# [PROVIDED RECORDS]

┌──

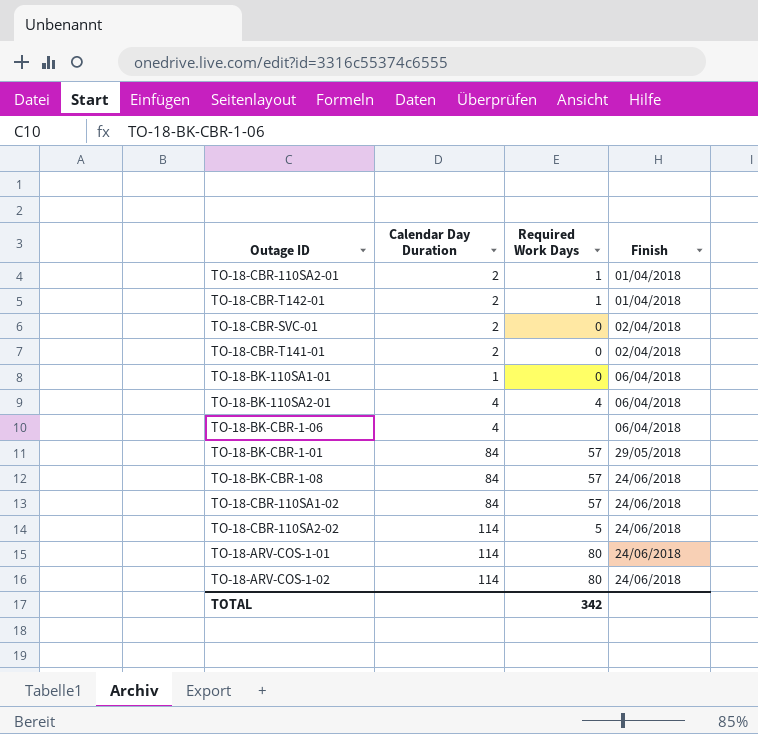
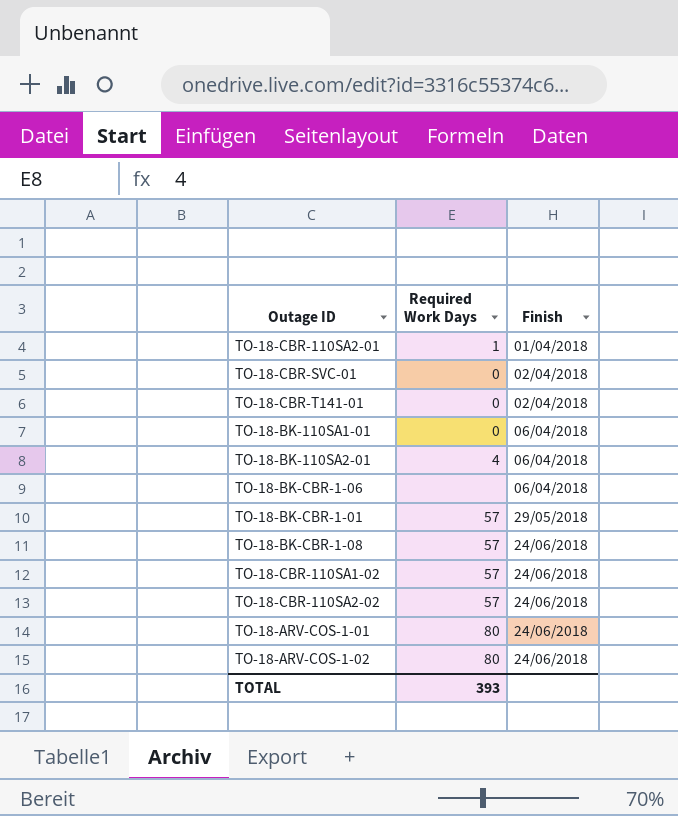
column Calendar Day Duration | position: 2 -> none
row TO-18-CBR-T142-01: 2 | 1 | 01/04/2018 -> none
TO-18-CBR-110SA2-02 | Required Work Days: 5 -> 57
TOTAL | Required Work Days: 342 -> 393

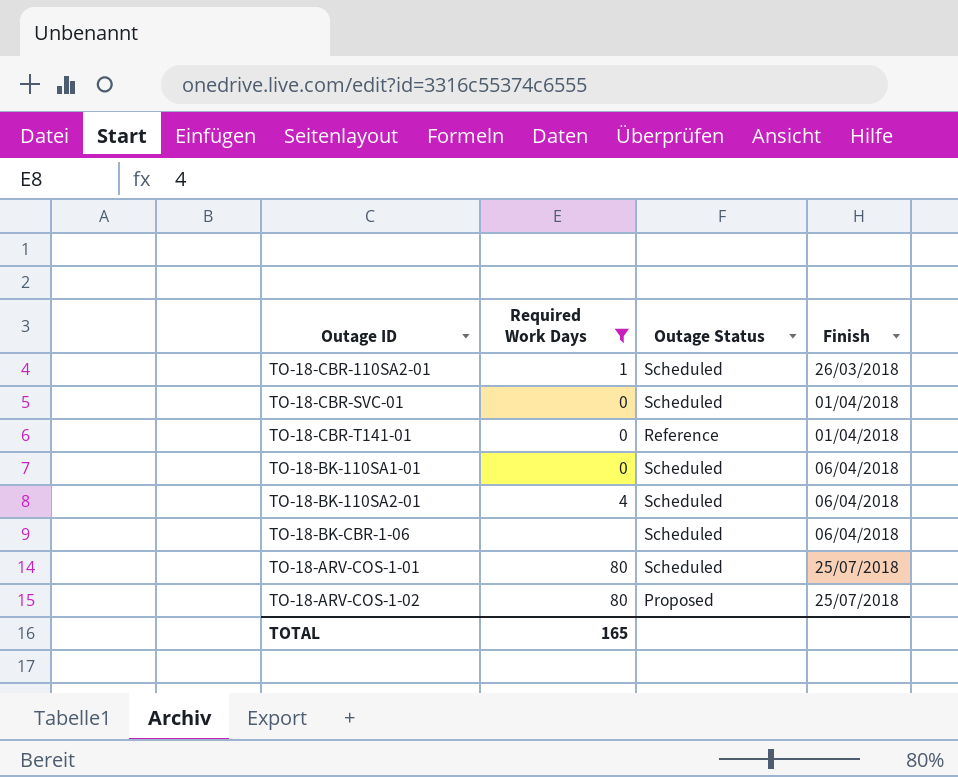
filter: none -> Required Work Days != 57
column Outage Status | position: none -> 3
TO-18-CBR-110SA2-01 | Finish: 01/04/2018 -> 26/03/2018
TO-18-CBR-SVC-01 | Finish: 02/04/2018 -> 01/04/2018
TO-18-CBR-T141-01 | Finish: 02/04/2018 -> 01/04/2018
TO-18-ARV-COS-1-01 | Finish: 24/06/2018 -> 25/07/2018
TO-18-ARV-COS-1-02 | Finish: 24/06/2018 -> 25/07/2018
TOTAL | Required Work Days: 393 -> 165

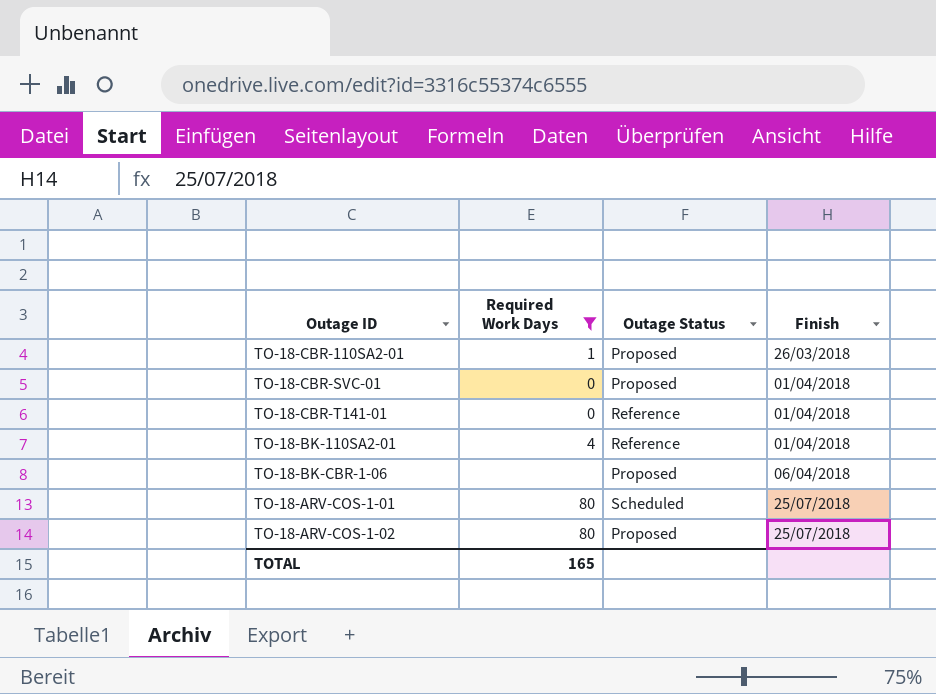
row TO-18-BK-110SA1-01: 0 | Scheduled | 06/04/2018 -> none
TO-18-CBR-110SA2-01 | Outage Status: Scheduled -> Proposed
TO-18-CBR-SVC-01 | Outage Status: Scheduled -> Proposed
TO-18-BK-110SA2-01 | Outage Status: Scheduled -> Reference
TO-18-BK-110SA2-01 | Finish: 06/04/2018 -> 01/04/2018
TO-18-BK-CBR-1-06 | Outage Status: Scheduled -> Proposed

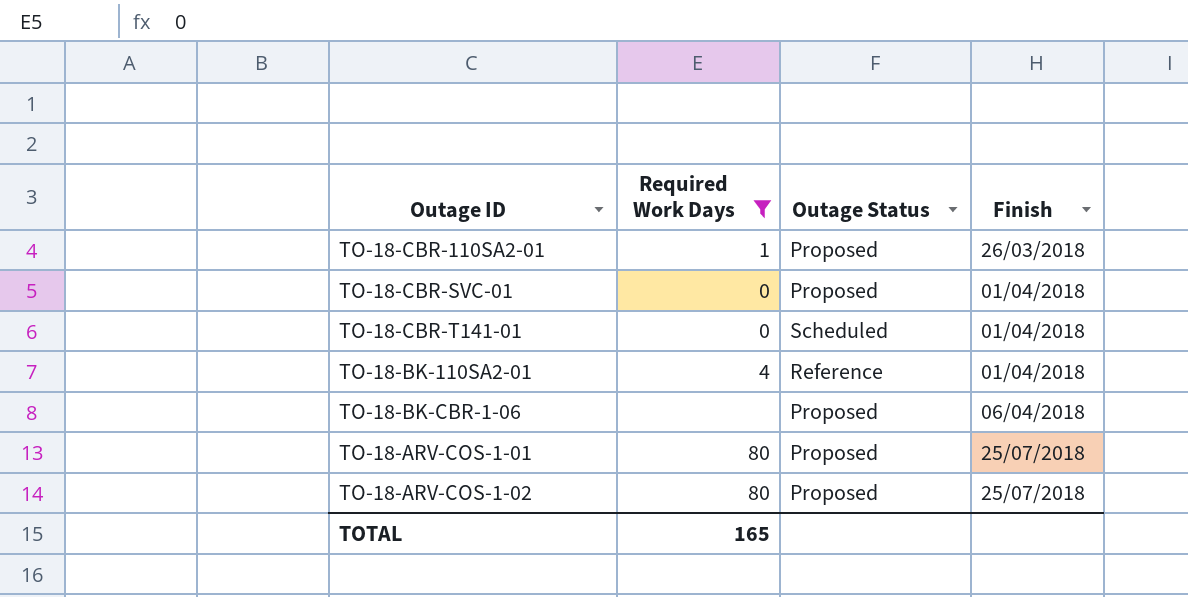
TO-18-CBR-T141-01 | Outage Status: Reference -> Scheduled
TO-18-ARV-COS-1-01 | Outage Status: Scheduled -> Proposed

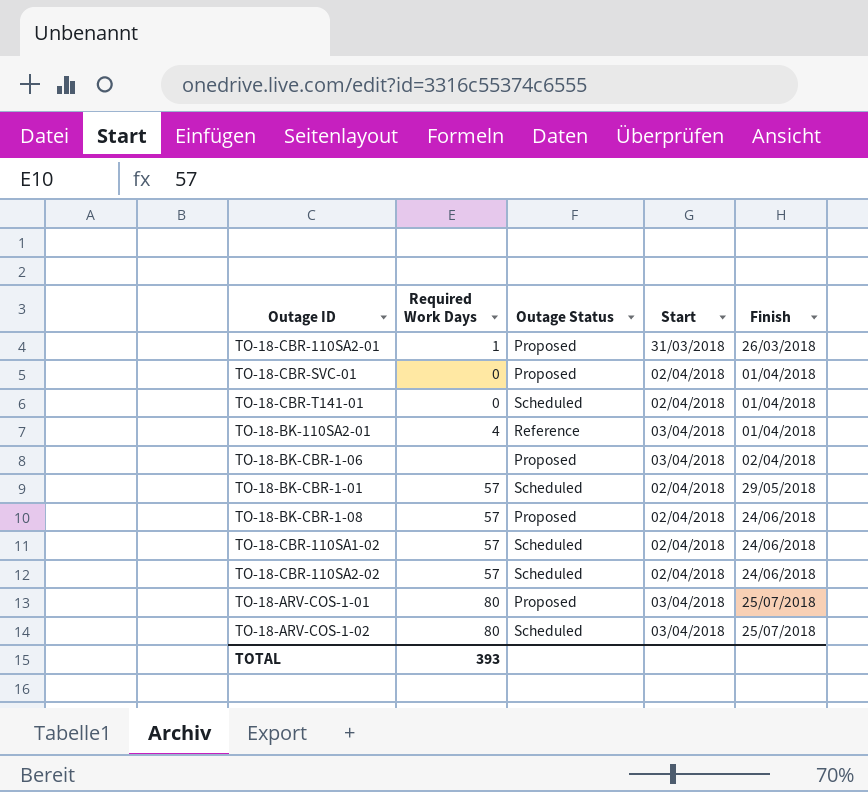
filter: Required Work Days != 57 -> none
column Start | position: none -> 4
TO-18-BK-CBR-1-06 | Finish: 06/04/2018 -> 02/04/2018
TO-18-ARV-COS-1-02 | Outage Status: Proposed -> Scheduled
TOTAL | Required Work Days: 165 -> 393

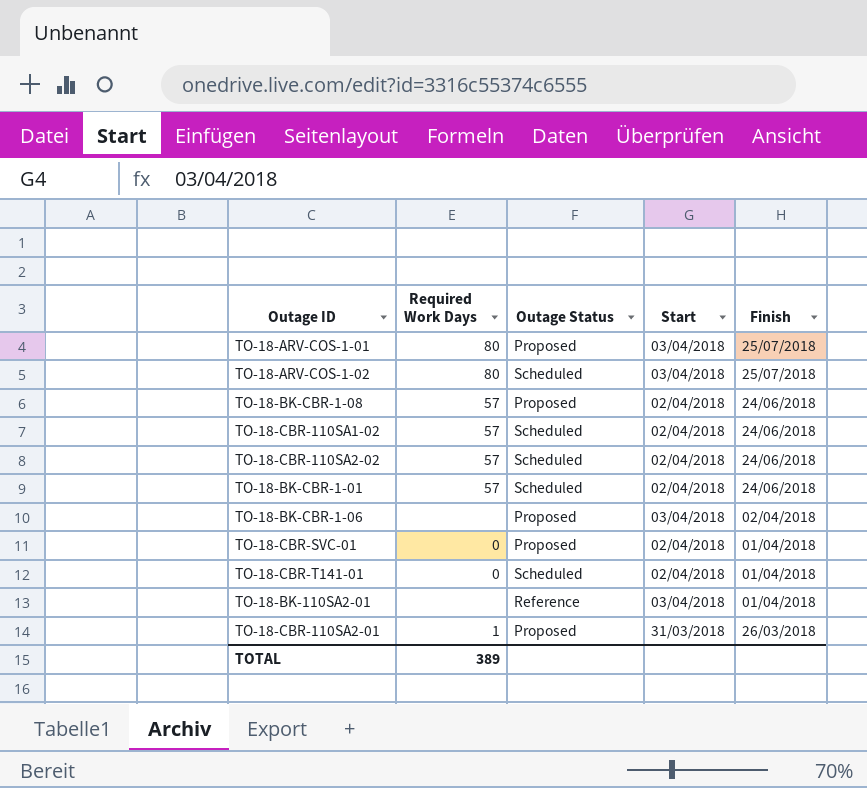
row order: Finish ascending -> Finish descending
TO-18-BK-CBR-1-01 | Finish: 29/05/2018 -> 24/06/2018
TO-18-BK-110SA2-01 | Required Work Days: 4 -> none
TOTAL | Required Work Days: 393 -> 389

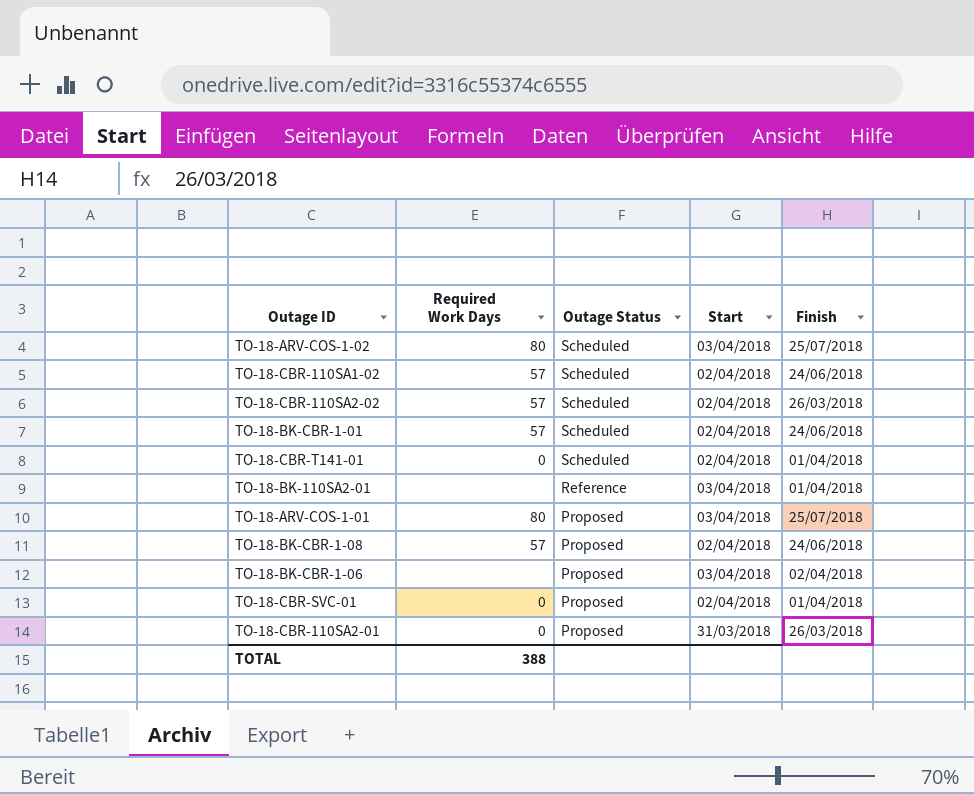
row order: Finish descending -> Outage Status descending
TO-18-CBR-110SA2-02 | Finish: 24/06/2018 -> 26/03/2018
TO-18-CBR-110SA2-01 | Required Work Days: 1 -> 0
TOTAL | Required Work Days: 389 -> 388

└──

# [TASK PROMPT]
In the records, count every line that includes "TOTAL" and give the count alone.

# [EXERCISE RESPONSE]
5